23 de junho, 2005 - 00h27 GMT (21h27 Brasília)
Angela Pimenta
de Nova York
Ao discursar na tarde desta quarta-feira diante da Assembléia-Geral da Organização das Nações Unidas (ONU), a embaixadora americana interina, Anne Patterson, disse que antes de expandir o Conselho de Segurança, a instituição deve se focar na sua reforma administrativa.
“Sabemos que para que a reforma seja bem sucedida, ela deve ser um esforço coletivo,” afirmou.

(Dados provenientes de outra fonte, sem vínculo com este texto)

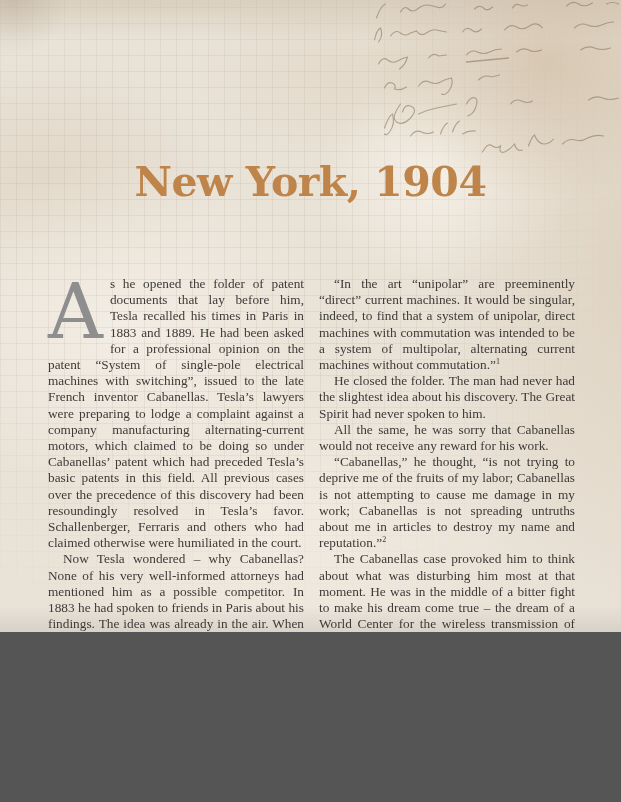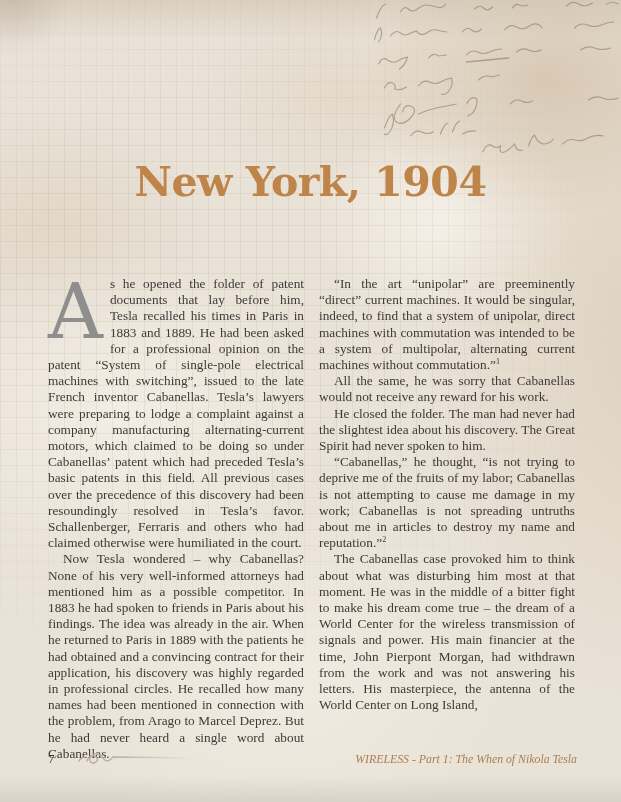"New York, 1904" .page { height: 802px -> 632px }
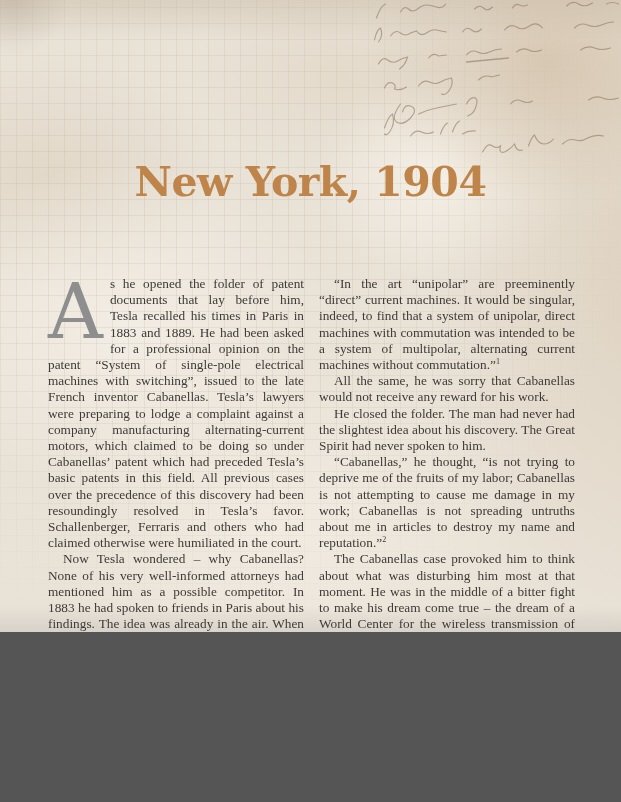"All the same, he was" p { order: before "He closed the folder. The" -> after "He closed the folder. The" }
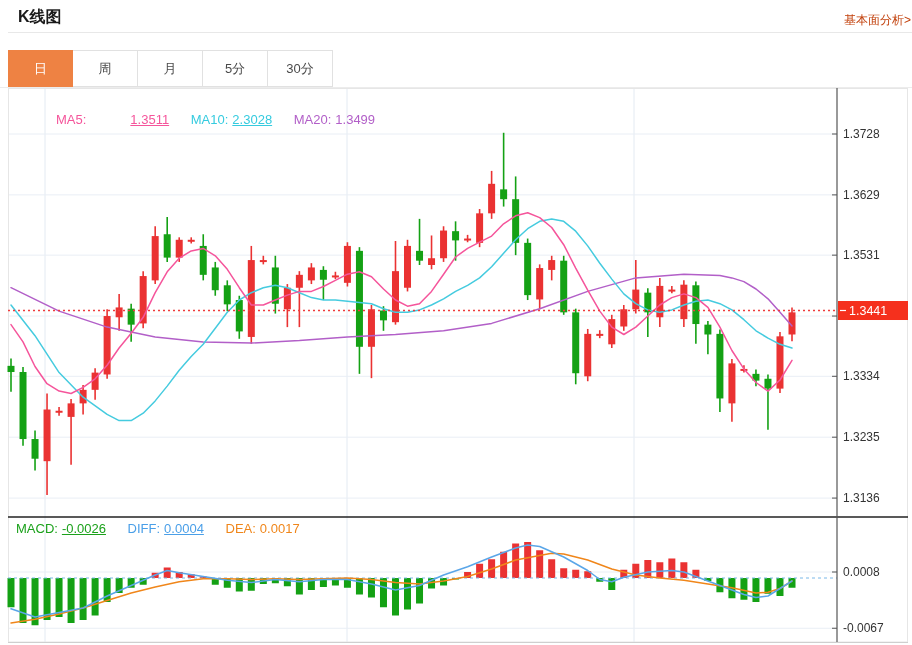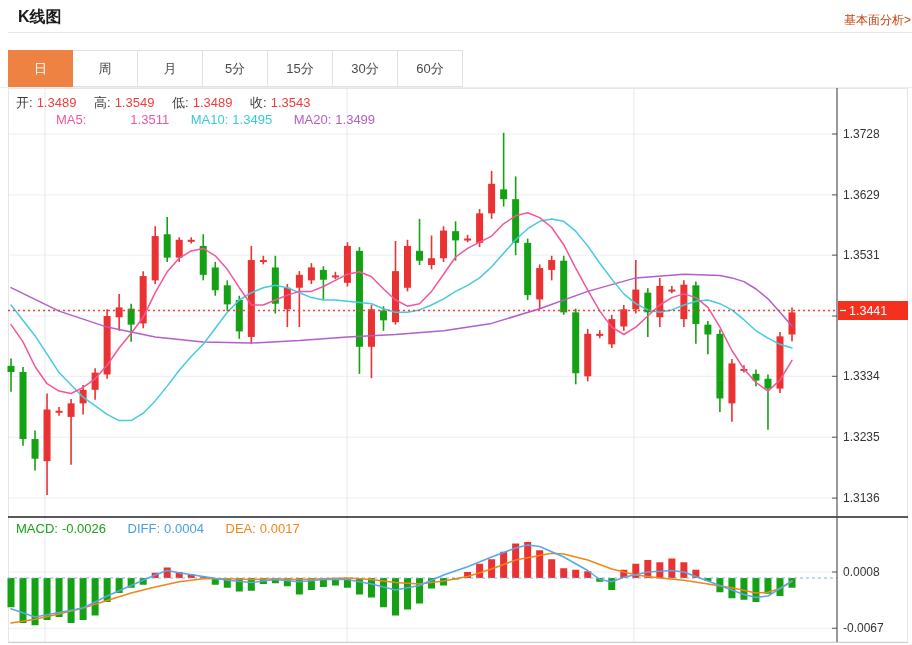"15分" div.tab { html: <div>15分</div> -> none }
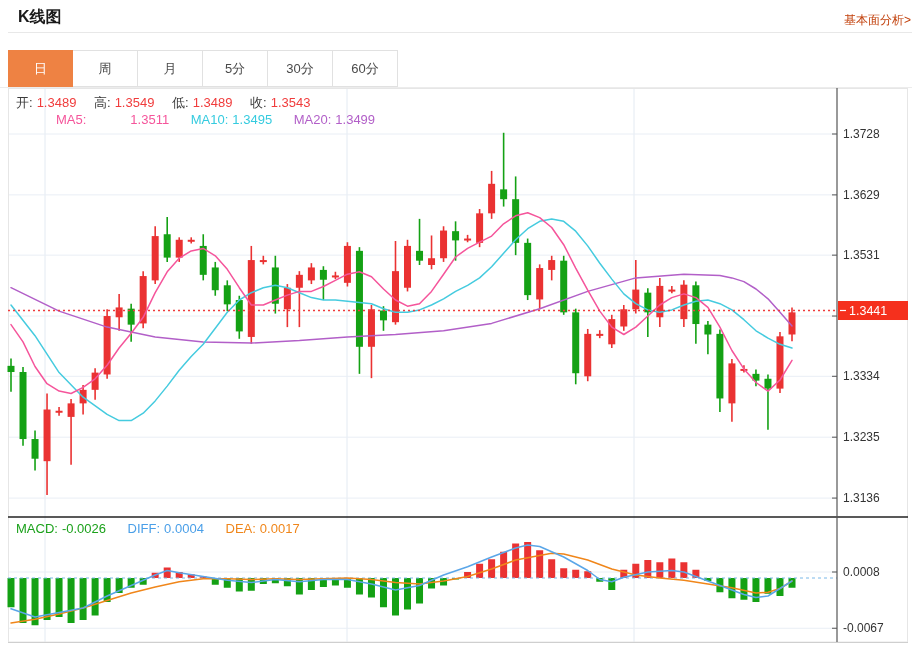"60分" div.tab { html: <div>60分</div> -> none }
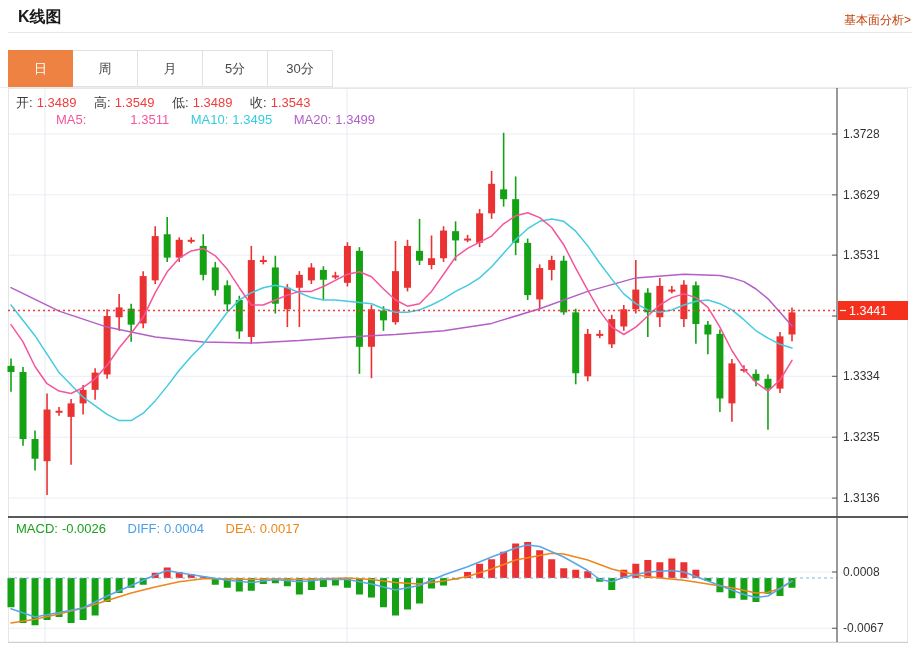"开: 1.3489 高: 1.3549 低:" div.legend { html: <div> <span>开:</span><span>1.3489</span> <span>高:</span><span>1.3549</span> <span>低:</span><span>1.3489</span> <span>收:</span><span>1.3543</span> </div> -> none }
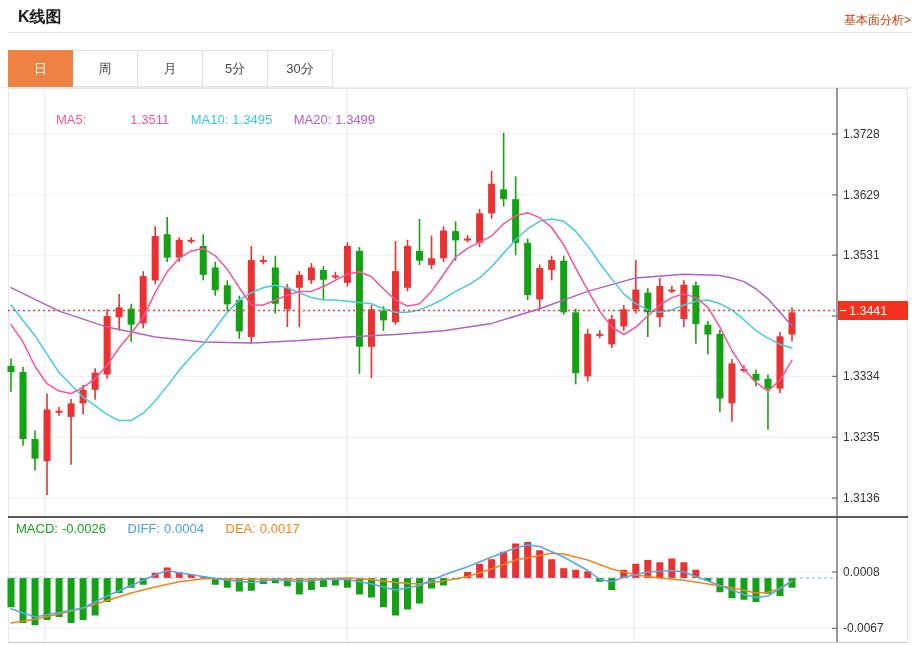"1.3511" .gap { text-decoration: none -> underline }
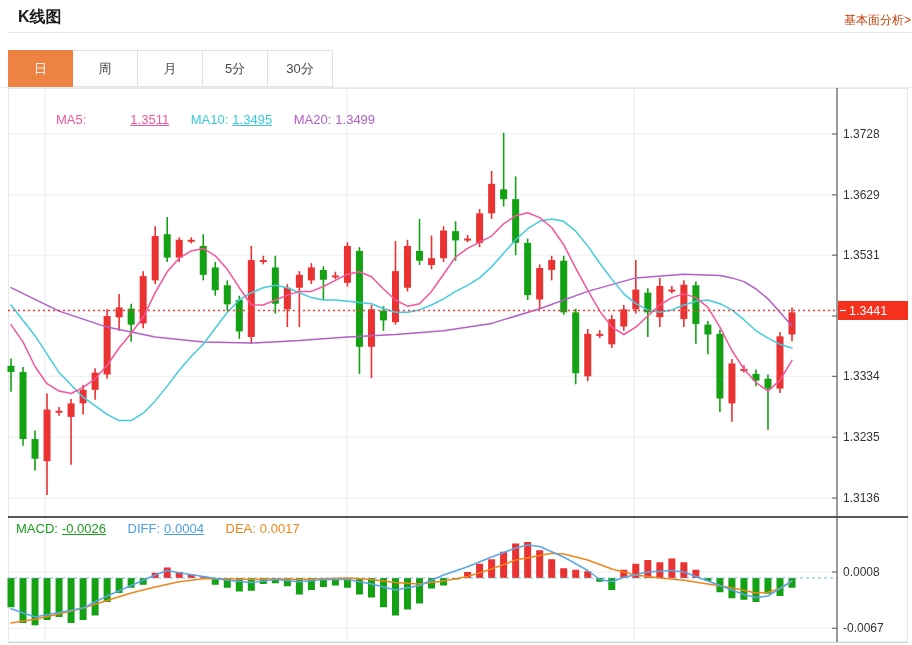"1.3495" span.ma10 { text: 1.3495 -> 2.3028 }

“A reforma da ONU deve ser vista e trabalhada como um todo. Portanto, e devo enfatizar este ponto, a reforma do Conselho de Segurança não deve se transformar no foco exclusivo da atenção dos Estados membros e do Secretariado.”
Para enfatizar a visão do governo Bush a respeito, Patterson discursou sobre sete pontos considerados importantes para os EUA, deixando a reforma do CS justamente para o final da lista.
Metas do Milênio
No topo das prioridades, Patterson abordou o conceito de desenvolvimento econômico, enfatizando as metas do documento “Declaração do Milênio,” aprovado pela ONU com o objetivo de erradicar a miséria global.
“Reconhecemos que para alguns países em desenvolvimento, especialmente os mais pobres, a redução da dívida e a assistência ao desenvolvimento oficial são fontes essenciais de recursos financeiros,” afirmou.
“Os EUA são líderes em ambas as áreas, tendo cancelado 100% da dívida bilateral dos países mais altamente endividados e dobrado nossa Assistência para o Desenvolvimento Oficial para US$ 19 bilhões de dólares.”
Mas ao tratar da reforma do CS, ao final de sua fala, Patterson manteve a ambigüidade do subsecretário de Estado americano, Nicholas Burns, que anunciou a posição de seu país numa entrevista coletiva na semana passada.
“Consideraríamos apoiar a adição de dois ou mais novos membros permanentes, e de dois a três outros assentos permanentes, alocados para expandir o Conselho para 19 ou 20,” disse Patterson.
Além de reafirmar o apoio do governo Bush à candidatura do Japão ao CS, a embaixadora disse que os critérios para a escolha dos novos membros do Conselho deveriam ser o Produto Interno Bruto (PIB), população, capacidade militar, contribuições a forças de paz, compromisso com a democracia, contribuições financeiras à ONU, histórico de não-proliferação nuclear e contra-terrorismo e, finalmente, equilíbrio geográfico.
Demais prioridades
Na lista de prioridades para o governo americano, Patterson abordou ainda, pela ordem:
• a reforma administrativa da ONU
• a criação de um conselho para os direitos humanos
• a criação de uma comissão para a construção da paz
• a definição do conceito de terrorismo
• armas de destruição em massa
A embaixadora americana conclui seu discurso diznedo que “agora é a hora de reformar essa organização".
"Os Estados Unidos estão prontos para contribuir de todas as maneiras possíveis para essa grande tarefa à nossa frente”, afirmou Patterson à Assembléia-Geral da ONU.
A embaixadora ocupa o cargo de forma interina porque está pendente a aprovação do subsecretário de Estado John Bolton para o posto. Senadores democratas têm adiado a votação sobre o nomeado do presidente George W. Bush alegando não terem tido acesso a documentos sobre Bolton.